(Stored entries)
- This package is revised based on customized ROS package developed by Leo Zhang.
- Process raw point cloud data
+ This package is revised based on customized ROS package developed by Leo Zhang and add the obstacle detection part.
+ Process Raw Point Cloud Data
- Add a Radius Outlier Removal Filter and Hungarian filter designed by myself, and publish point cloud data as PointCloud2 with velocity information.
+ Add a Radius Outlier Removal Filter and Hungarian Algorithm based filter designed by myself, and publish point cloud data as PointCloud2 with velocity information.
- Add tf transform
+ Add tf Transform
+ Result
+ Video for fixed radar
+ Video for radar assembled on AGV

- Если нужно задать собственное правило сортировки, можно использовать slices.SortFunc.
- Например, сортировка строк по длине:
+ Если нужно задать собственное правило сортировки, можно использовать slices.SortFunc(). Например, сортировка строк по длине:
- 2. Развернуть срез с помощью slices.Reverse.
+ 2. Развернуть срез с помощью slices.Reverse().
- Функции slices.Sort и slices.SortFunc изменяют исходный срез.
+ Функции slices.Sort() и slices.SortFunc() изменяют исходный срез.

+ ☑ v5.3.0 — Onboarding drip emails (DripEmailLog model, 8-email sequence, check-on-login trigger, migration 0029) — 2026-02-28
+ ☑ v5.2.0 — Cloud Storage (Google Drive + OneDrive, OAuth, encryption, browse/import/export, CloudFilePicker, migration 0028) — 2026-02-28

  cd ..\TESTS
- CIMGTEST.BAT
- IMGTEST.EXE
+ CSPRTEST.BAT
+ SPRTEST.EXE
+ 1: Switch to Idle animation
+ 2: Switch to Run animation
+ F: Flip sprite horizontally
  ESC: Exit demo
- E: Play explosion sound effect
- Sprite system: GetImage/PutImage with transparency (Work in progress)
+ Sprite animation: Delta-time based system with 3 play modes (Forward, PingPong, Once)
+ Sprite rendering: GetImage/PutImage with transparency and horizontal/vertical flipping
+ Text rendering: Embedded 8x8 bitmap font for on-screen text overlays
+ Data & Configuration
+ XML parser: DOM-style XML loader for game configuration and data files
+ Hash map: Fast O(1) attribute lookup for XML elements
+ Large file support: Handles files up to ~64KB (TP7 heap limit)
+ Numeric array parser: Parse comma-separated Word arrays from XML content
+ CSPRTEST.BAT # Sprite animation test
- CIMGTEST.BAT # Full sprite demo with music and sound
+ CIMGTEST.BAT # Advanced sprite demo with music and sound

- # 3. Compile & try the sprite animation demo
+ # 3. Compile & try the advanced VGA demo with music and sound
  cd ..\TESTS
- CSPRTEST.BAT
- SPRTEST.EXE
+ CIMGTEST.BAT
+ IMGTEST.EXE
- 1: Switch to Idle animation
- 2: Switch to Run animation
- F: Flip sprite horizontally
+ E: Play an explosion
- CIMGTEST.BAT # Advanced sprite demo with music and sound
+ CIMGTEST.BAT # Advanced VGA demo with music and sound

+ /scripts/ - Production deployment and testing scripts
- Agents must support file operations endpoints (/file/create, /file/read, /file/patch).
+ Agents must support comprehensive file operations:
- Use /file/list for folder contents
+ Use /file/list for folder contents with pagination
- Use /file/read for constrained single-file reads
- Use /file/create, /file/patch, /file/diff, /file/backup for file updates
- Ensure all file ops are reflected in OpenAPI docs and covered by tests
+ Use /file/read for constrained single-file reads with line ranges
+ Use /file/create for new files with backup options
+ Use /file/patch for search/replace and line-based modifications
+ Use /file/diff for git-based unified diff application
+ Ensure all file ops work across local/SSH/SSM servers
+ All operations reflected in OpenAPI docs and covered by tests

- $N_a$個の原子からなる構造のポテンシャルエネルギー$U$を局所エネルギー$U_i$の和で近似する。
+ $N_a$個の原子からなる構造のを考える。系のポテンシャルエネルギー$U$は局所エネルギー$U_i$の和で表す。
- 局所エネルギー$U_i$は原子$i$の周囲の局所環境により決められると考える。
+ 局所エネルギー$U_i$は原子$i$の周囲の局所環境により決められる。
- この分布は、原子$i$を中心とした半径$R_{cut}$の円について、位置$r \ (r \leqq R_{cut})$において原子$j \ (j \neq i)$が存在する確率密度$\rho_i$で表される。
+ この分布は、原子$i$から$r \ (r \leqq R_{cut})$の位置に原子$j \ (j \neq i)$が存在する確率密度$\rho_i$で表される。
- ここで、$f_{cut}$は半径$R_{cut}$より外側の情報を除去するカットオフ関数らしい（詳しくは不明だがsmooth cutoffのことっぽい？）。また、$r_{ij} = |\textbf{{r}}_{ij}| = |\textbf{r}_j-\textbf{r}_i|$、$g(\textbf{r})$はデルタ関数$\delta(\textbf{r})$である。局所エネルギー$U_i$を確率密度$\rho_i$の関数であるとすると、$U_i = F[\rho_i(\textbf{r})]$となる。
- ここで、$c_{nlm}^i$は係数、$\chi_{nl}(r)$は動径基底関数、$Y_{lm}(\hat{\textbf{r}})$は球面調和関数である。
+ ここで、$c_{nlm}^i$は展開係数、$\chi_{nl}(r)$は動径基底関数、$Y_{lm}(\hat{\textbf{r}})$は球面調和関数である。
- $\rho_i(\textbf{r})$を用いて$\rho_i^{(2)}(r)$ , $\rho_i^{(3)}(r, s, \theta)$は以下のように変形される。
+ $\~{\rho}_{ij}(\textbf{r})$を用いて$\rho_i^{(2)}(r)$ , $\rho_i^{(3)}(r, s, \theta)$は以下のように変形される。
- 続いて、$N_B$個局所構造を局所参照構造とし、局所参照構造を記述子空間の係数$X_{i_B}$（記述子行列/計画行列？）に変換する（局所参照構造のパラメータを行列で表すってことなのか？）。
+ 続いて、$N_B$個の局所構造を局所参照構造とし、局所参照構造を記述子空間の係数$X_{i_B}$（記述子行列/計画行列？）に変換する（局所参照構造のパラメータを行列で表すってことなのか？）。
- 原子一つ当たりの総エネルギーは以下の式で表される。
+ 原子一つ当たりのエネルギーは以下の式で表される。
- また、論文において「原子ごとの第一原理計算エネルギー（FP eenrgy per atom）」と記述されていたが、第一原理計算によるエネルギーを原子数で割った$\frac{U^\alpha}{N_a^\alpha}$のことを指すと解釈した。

» Exercise instructions: Set down, unchanged, only those lines above that fall between the line with "- 2. Развернуть" and the line with "slices.SortFunc() изменяют исходный срез.", the two end lines included.

» Task solution:
- 2. Развернуть срез с помощью slices.Reverse.
+ 2. Развернуть срез с помощью slices.Reverse().
- Функции slices.Sort и slices.SortFunc изменяют исходный срез.
+ Функции slices.Sort() и slices.SortFunc() изменяют исходный срез.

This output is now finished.